━━━━━ Record extracts ━━━━━

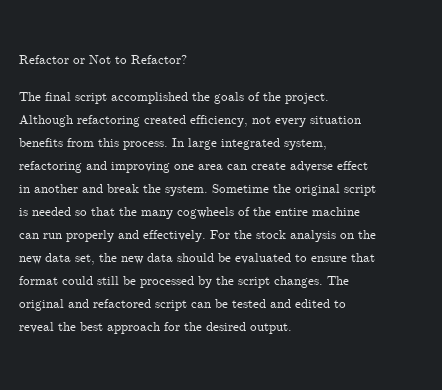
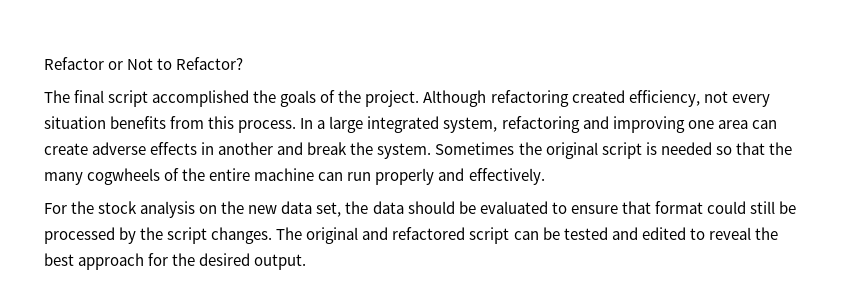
(184, 142) none -> [317,120,326,129] a
[337,161,368,170] effect -> [150,142,198,155] effects
[212,184,269,193] Sometime -> [435,142,515,155] Sometimes
(206, 236) none -> (545, 176) //
[121,256,144,264] new -> (369, 207) none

━━━━━

▸ What the task asks
Filter these records, keeping every line where the word "none" occurs.

▸ Answer box
(184, 142) none -> [317,120,326,129] a
(206, 236) none -> (545, 176) //
[121,256,144,264] new -> (369, 207) none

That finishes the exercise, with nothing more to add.